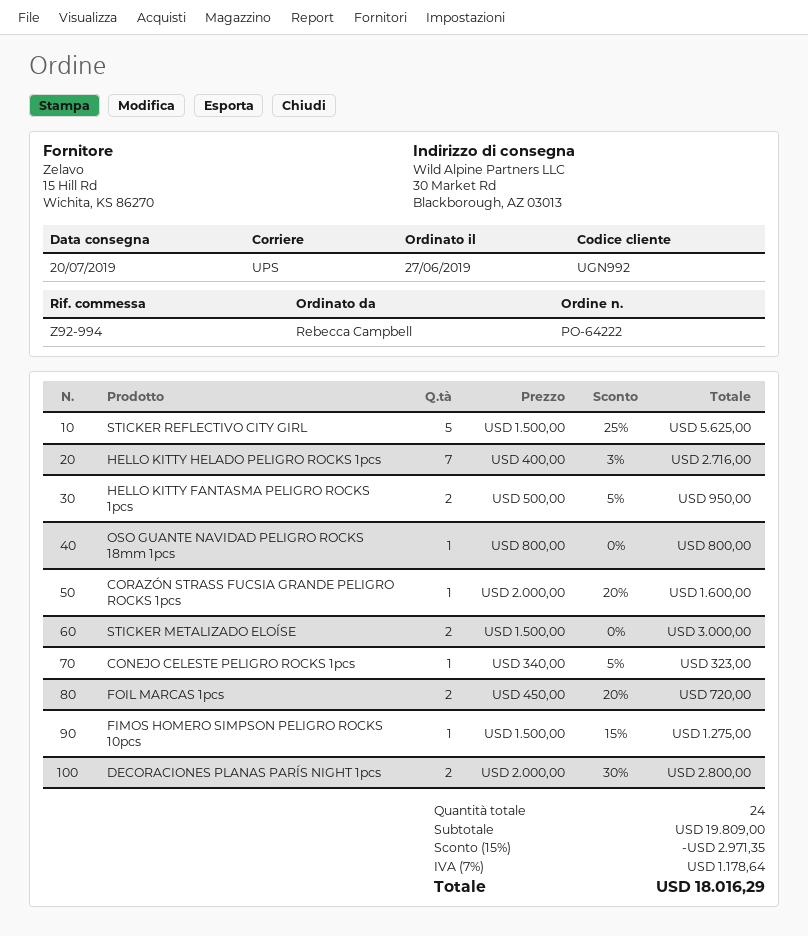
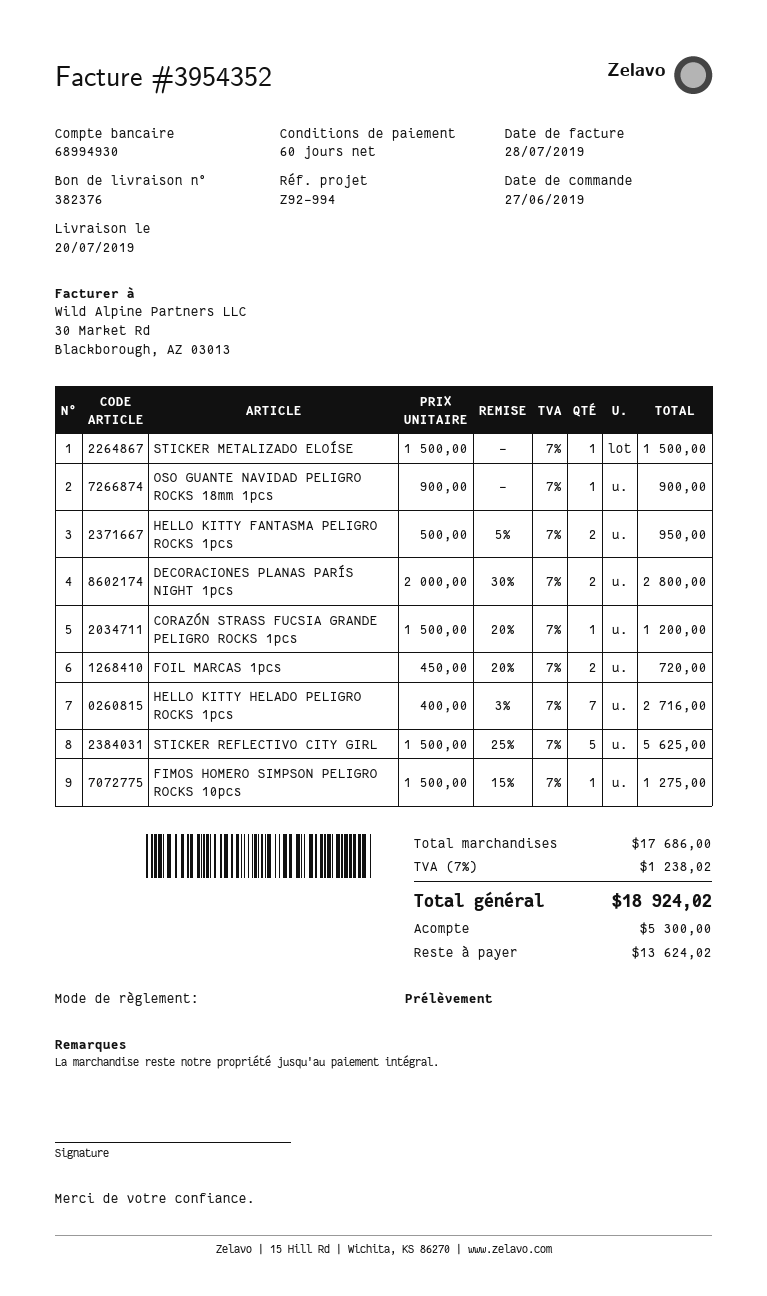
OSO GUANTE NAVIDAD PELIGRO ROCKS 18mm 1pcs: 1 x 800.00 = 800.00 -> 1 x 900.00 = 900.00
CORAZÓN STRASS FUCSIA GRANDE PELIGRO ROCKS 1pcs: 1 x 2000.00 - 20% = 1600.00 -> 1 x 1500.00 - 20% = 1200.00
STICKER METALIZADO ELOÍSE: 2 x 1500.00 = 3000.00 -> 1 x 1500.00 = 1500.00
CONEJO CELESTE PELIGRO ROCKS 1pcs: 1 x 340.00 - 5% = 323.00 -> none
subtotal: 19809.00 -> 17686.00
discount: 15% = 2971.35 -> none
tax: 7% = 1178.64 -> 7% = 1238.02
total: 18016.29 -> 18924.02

□ □ □ □

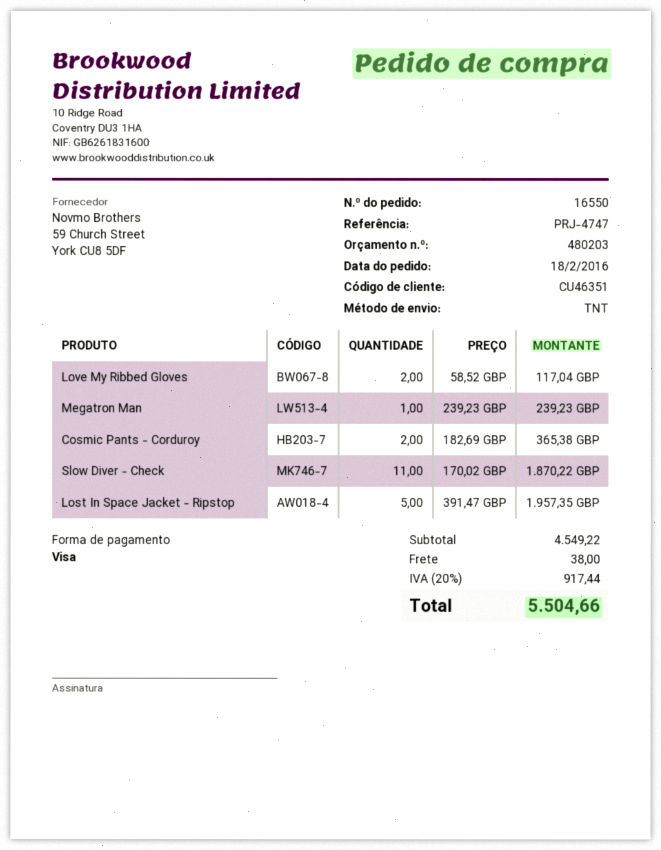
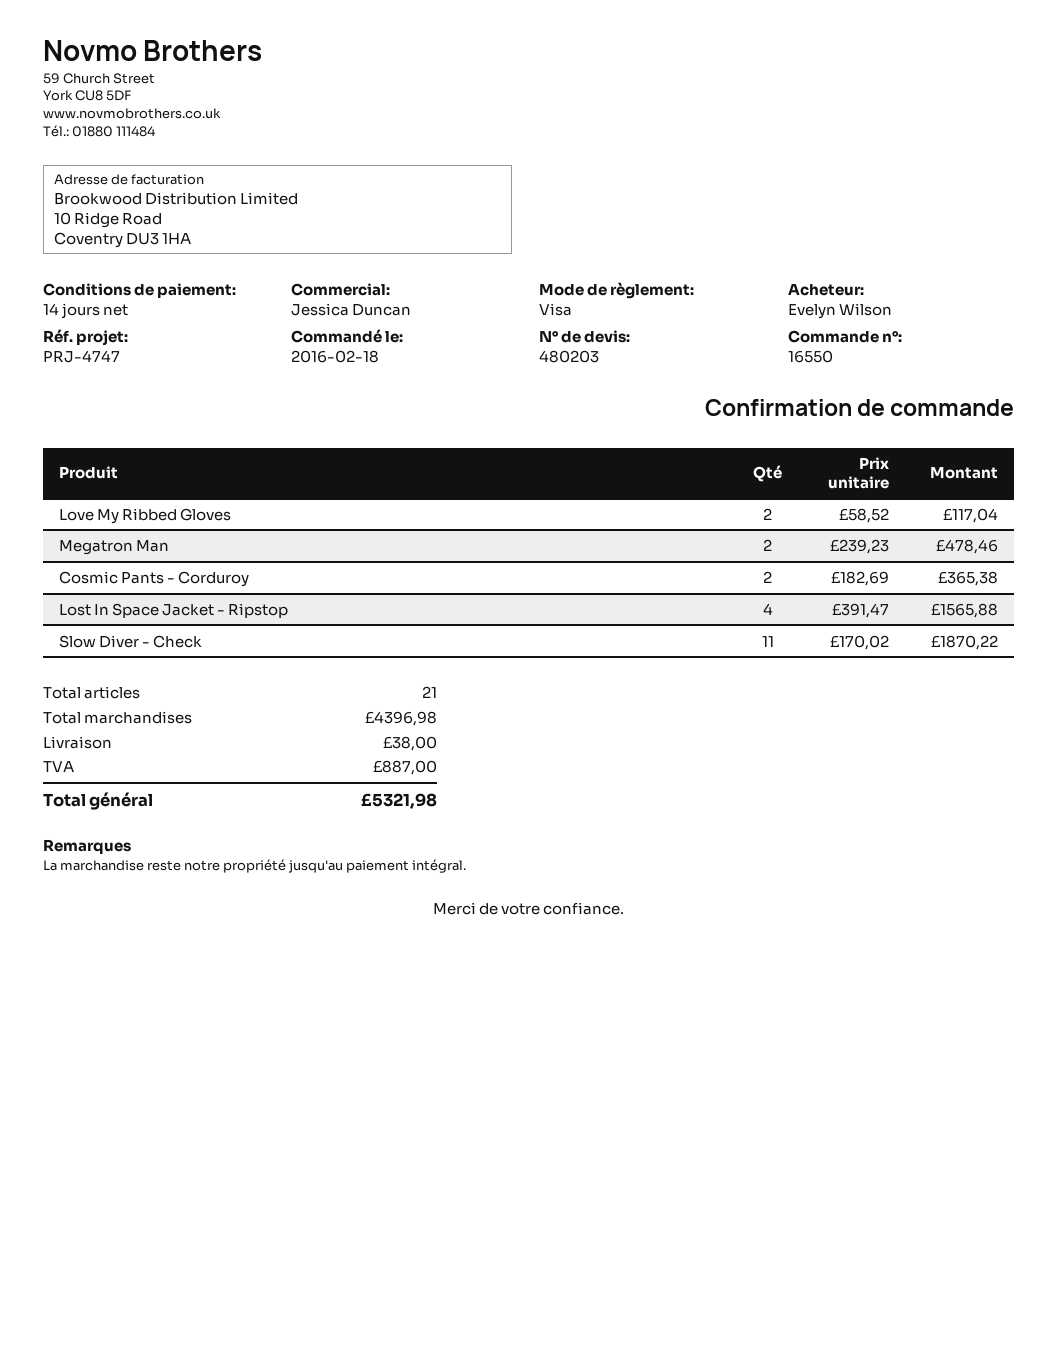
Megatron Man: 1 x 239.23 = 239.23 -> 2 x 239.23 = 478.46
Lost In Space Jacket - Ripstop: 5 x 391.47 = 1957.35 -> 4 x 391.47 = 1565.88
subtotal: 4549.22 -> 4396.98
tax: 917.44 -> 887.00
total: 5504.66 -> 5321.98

□ □ □ □

Everything above from the line containing "OSO GUANTE NAVIDAD" down to the line containing "total: 18016.29 -> 18924.02" is to be transcribed exactly, with both of those lines included and nothing else added.

Solution:
OSO GUANTE NAVIDAD PELIGRO ROCKS 18mm 1pcs: 1 x 800.00 = 800.00 -> 1 x 900.00 = 900.00
CORAZÓN STRASS FUCSIA GRANDE PELIGRO ROCKS 1pcs: 1 x 2000.00 - 20% = 1600.00 -> 1 x 1500.00 - 20% = 1200.00
STICKER METALIZADO ELOÍSE: 2 x 1500.00 = 3000.00 -> 1 x 1500.00 = 1500.00
CONEJO CELESTE PELIGRO ROCKS 1pcs: 1 x 340.00 - 5% = 323.00 -> none
subtotal: 19809.00 -> 17686.00
discount: 15% = 2971.35 -> none
tax: 7% = 1178.64 -> 7% = 1238.02
total: 18016.29 -> 18924.02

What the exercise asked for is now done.